Veiligheidsbepalingen
Bij het omgaan met producten die met elektrische spanning in aanraking komen, moeten de
geldende VDE-voorschriften, in het bijzonder VDE 0100, VDE 0550/0551, VDE 0700, VDE
0711 en VDE 0860 aangehouden worden.
•
Voor het openen van een apparaat moet u steeds de netstekker uit het stopcontact
trekken of u ervan overtuigen dat het apparaat stroomloos is.
•
Componenten, modules of apparaten mogen alleen in gebruik worden genomen, als
deze vooraf zodanig in een behuizing ingebouwd zijn dat aanraken veilig is. Tijdens de
inbouw moeten ze stroomloos zijn.
•
Gereedschap mag alleen gebruikt worden voor apparaten, componenten of modules, als
er voor gezorgd is dat de apparaten van de stroomtoevoer losgekoppeld zijn en
elektrische ladingen die zich in de onderdelen van het apparaat bevinden, eerst ontladen
zijn.
•
Spanningvoerende kabels of leidingen waarmee het apparaat, het onderdeel of de
module verbonden is, moeten steeds op isolatiefouten of breuken gecontroleerd worden.

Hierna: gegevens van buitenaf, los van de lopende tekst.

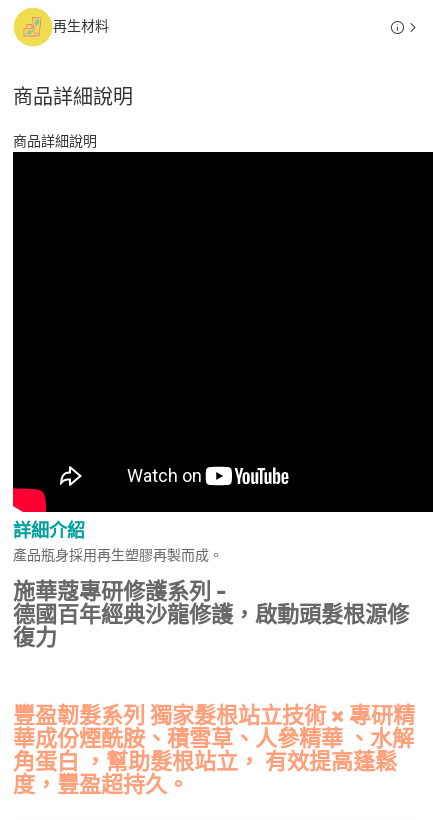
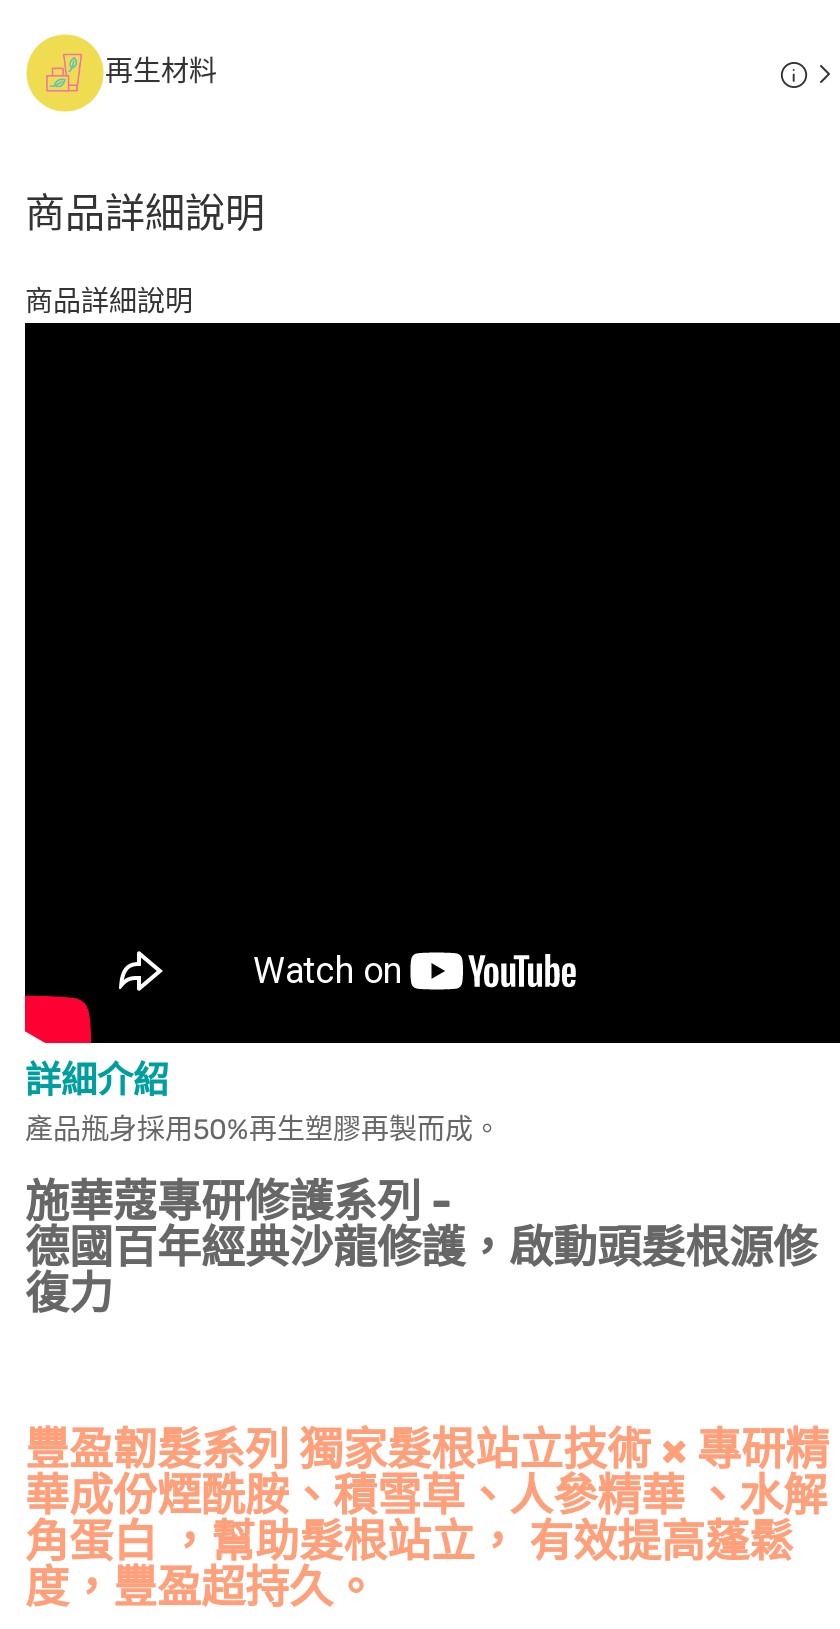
- 產品瓶身採用再生塑膠再製而成。
+ 產品瓶身採用50%再生塑膠再製而成。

Bij het vaststellen van een fout moet het apparaat direct buiten werking gesteld worden,
tot de defecte kabel vervangen is.
•
Bij het gebruik van componenten of modules dient u zich steeds te houden aan de in de
bijbehorende beschrijving genoemde karakteristieke gegevens voor elektrische
grootheden.
•
Als uit een aanwezige beschrijving voor de niet commerciële eindverbruiker niet duidelijk
blijkt welke elektrische karakteristieken er voor een onderdeel of module gelden, hoe een
externe schakeling uitgevoerd moet worden of welke externe onderdelen of extra
apparatuur aangesloten mogen worden en welke aansluitwaarden deze externe
componenten mogen hebben, dient u steeds een vakman te raadplegen.
•
U dient, voor u een apparaat in gebruik neemt, eerst in het algemeen te controleren of dit
apparaat of deze module in principe geschikt is voor de toepassing waarvoor het gebruikt
moet worden!
Bij twijfel dient u beslist contact op te nemen met vaklieden, deskundigen of met de
fabrikant van de toegepaste modules!
•
U dient er aan te denken dat bediening- en aansluitfouten buiten onze invloedsfeer
liggen. Begrijpelijkerwijs kunnen wij niet aansprakelijk worden gesteld voor schades
die daarvan het gevolg zijn.
De met een
-symbool gekenmerkte onderdelen zijn veiligheidsonderdelen en
mogen alleen door originele onderdelen vervangen worden.